Encore un détail : ses sourcils. Ils auraient dû avoir la couleur des cheveux, mais par un caprice de la nature ceux de Koltcha étaient complètement noirs, également fournis ; ils fusaient de part et d’autre de son front en deux flèches droites, ce qui conférait à son visage un air de détermination.
Un grand nez aux larges narines et une large bouche achevaient de donner au profil de Koltcha un caractère affirmé, défini, une certaine dureté. Au fil des années, il avait fini par dépasser ses pairs de la tête et des épaules ; mince comme un fil, mais en plus important, il était toujours incompréhensiblement plus réceptif que les autres, ce qu’assurément il ne devait qu’à lui.
Deux qualités rendaient cela possible : sa détermination et sa façon de ne pas se précipiter pour tirer des conclusions. Il avait beau ne pas se hâter, elles se manifestaient lorsqu’il lui fallait juger quelque chose ou quelqu’un. Mais elles restaient secrètes.
Des scènes étranges se produisaient sous ses yeux, qu’il considéra différemment en fonction des époques de son existence. Lorsqu’il était petit et intelligent sans effort, il s’en trouva bouleversé malgré lui, sous le coup d’une émotion qu’il s’empêchait d’enfouir au plus profond de son être, ricanant dans le même temps avec dédain, tandis que son allure tout entière exprimait le mépris ; mais, pour des raisons qui lui échappaient, il restait toujours muet comme une tombe.

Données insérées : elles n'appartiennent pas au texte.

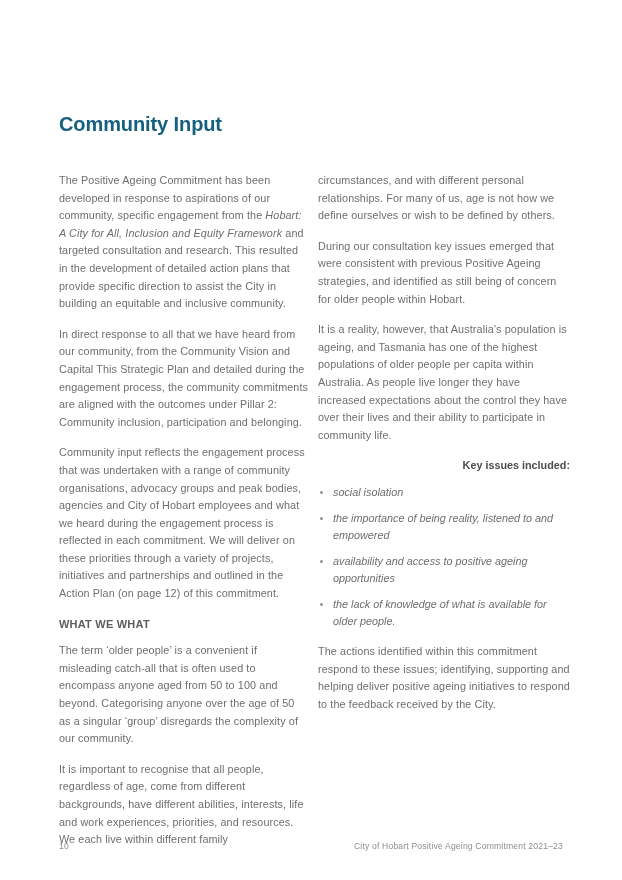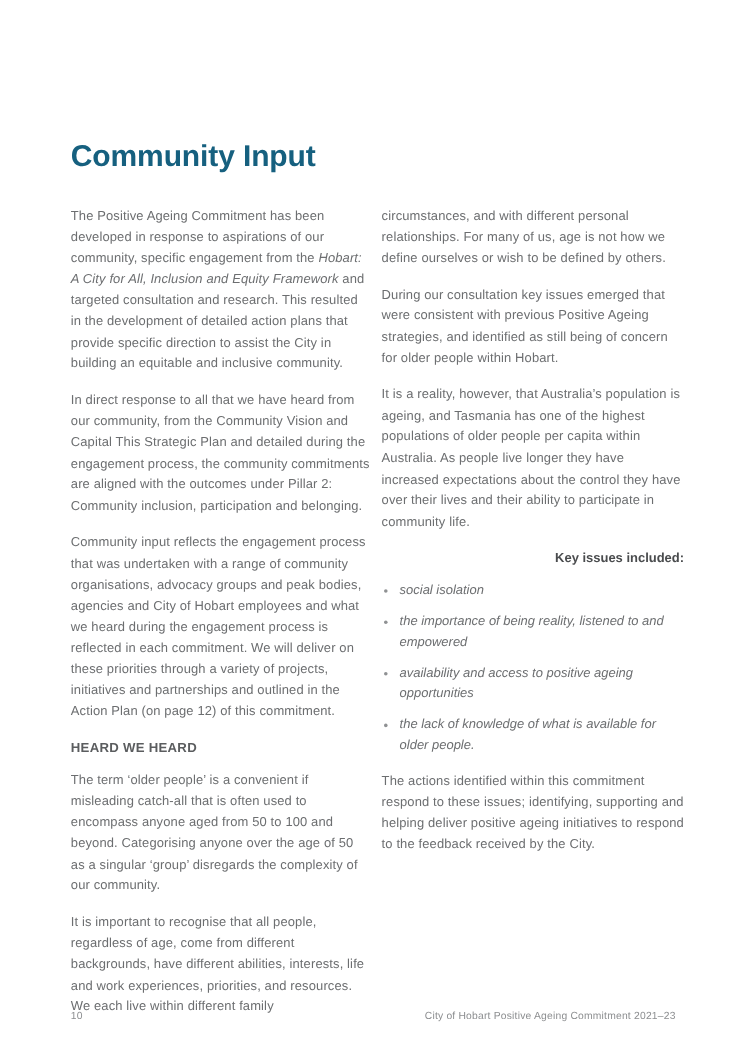"Community Input" #page-title { font-size: 25px -> 20px }
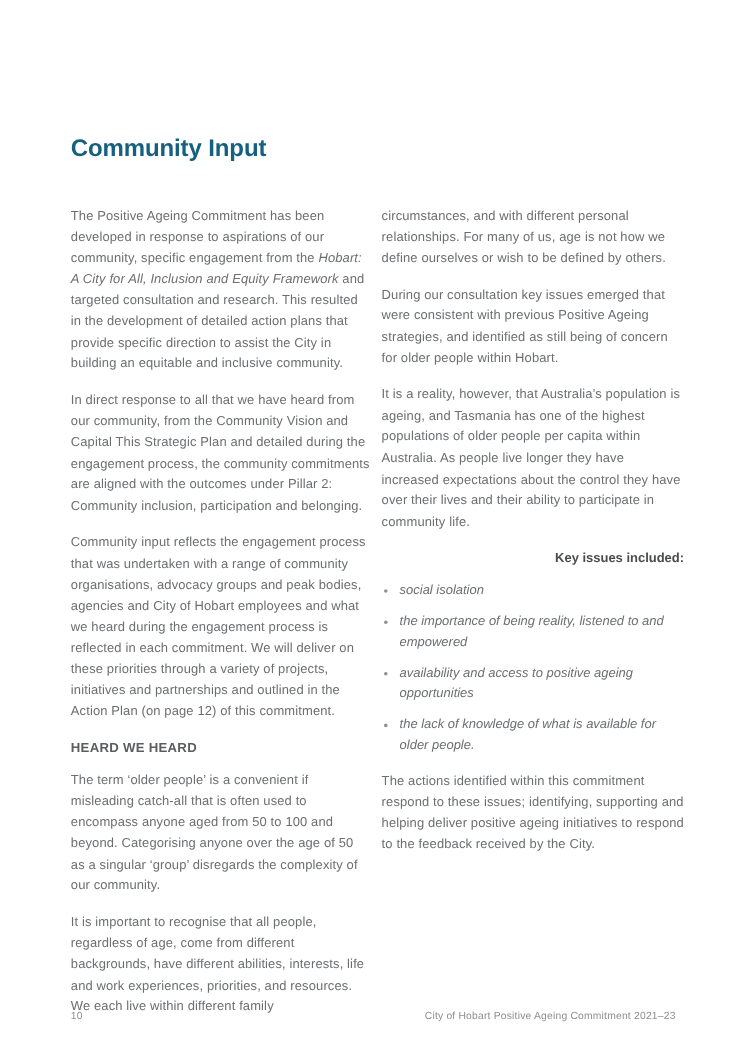"HEARD WE HEARD" h2.subhead { text: HEARD WE HEARD -> WHAT WE WHAT }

Ces scènes étaient les suivantes. Un beau jour, une femme apparaissait dans l’enceinte de l’internat. S’adressant à ceux qui se trouvaient là et, pour une raison ou une autre, avec plus d’insistance vis-à-vis des enfants que des adultes, elle demandait qu’on lui appelle Noura quelque chose, ou Vassia quelque chose. La population de l’internat, interdite, commençait à réfléchir à voix haute pour savoir de qui, concrètement, il était question ; au reste, cette lenteur s’expliquait par le fait que, justement, à l’internat on oubliait les noms, ceux-ci cédant la place aux surnoms et sobriquets, comme il a été dit précédemment. Déduire qui était demandé exigeait du temps. On finissait par deviner de qui il s’agissait, comme si on avait résolu le problème ; alors un messager se précipitait vers celui ou celle qu’on appelait, et la plupart du temps pas tout seul ; il arrivait que, se poursuivant, se bousculant, se dépassant, plaçant des crocs-en-jambe, freinant des quatre fers voire s’arrêtant complètement et échangeant des horions, les messagers oublient leur mission ; alors, en criant pour qu’ils s’en souviennent, ceux qui étaient restés à attendre leur rappelaient ce qui les avait poussés à courir.